History of monthly mortgage payments: Comparing costs then and now

Yahoo03-07-2025
In 1971, George Lucas released his first feature-length movie, the Baltimore Colts won Super Bowl V and the average 30-year mortgage rate was 7.54 percent. That rate is pretty close to what we're seeing today.
Home prices back then, not so much. In 1971, the typical home sale price averaged $25,225, according to Census data, or about $195,000 in inflation-adjusted dollars in 2024.
Last year, however, the typical home sale price actually averaged $418,975.
Meanwhile, the median household income rose from around $10,300 annually in 1971 to roughly $80,600 in 2023.
Over the years, a shifting combination of mortgage rates, home prices, incomes and inflation has made it ever more challenging to become a homeowner, and mortgage payments now take up much more of the typical budget. Here's a look at how they've increased over the years.

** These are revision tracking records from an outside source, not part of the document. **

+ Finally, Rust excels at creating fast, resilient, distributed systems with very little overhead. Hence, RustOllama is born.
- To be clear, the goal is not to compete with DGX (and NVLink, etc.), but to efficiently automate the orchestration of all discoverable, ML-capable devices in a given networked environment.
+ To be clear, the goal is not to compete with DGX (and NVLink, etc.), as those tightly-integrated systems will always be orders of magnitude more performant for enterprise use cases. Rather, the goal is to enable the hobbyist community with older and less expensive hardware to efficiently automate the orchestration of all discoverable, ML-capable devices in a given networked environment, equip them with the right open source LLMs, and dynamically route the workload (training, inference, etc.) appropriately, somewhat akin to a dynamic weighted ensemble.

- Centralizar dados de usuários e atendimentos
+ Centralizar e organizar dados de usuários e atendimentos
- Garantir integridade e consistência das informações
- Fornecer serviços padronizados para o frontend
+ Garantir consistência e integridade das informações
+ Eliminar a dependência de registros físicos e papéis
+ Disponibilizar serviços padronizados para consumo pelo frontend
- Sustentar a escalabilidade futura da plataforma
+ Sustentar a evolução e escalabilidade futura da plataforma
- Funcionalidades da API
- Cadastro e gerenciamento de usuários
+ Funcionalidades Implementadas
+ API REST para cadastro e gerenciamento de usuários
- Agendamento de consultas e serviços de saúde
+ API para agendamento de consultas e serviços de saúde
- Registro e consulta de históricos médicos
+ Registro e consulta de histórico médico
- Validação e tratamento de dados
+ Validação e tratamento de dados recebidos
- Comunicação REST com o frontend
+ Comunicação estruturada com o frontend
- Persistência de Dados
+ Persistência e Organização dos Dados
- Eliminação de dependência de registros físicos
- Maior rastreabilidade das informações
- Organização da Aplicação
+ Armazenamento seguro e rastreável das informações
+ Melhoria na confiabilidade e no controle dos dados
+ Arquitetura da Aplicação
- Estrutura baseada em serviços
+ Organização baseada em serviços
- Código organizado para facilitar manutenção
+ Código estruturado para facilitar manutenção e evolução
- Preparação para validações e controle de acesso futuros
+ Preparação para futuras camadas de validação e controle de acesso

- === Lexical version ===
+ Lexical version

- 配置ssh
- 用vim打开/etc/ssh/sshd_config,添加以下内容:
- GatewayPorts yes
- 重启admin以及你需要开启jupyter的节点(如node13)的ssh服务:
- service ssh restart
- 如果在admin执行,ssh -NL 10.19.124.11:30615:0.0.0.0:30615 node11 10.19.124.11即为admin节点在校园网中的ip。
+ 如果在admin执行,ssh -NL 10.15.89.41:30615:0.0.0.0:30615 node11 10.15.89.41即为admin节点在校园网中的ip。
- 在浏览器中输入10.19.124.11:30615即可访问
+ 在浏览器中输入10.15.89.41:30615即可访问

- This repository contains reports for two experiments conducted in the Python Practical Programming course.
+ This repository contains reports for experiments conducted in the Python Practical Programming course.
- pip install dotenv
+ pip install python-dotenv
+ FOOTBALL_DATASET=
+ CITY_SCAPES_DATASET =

The typical monthly mortgage payment has climbed dramatically in recent years, from about $1,100 in 2020 to double that — $2,207 — in 2024 (when not adjusted for inflation). When adjusted for inflation, the increase still works out to near an additional $800 a month.
Home prices rose precipitously during the pandemic, from an average sale price of $328,150 in 2020 to $418,975 in 2024. At the same time, mortgage rates on 30-year fixed loans shot up.
'Today's homebuyer is financing $100,000 more than the buyer five years ago and doing so at a rate of 7 percent instead of 3 percent,' says Greg McBride, CFA, chief financial analyst for Bankrate.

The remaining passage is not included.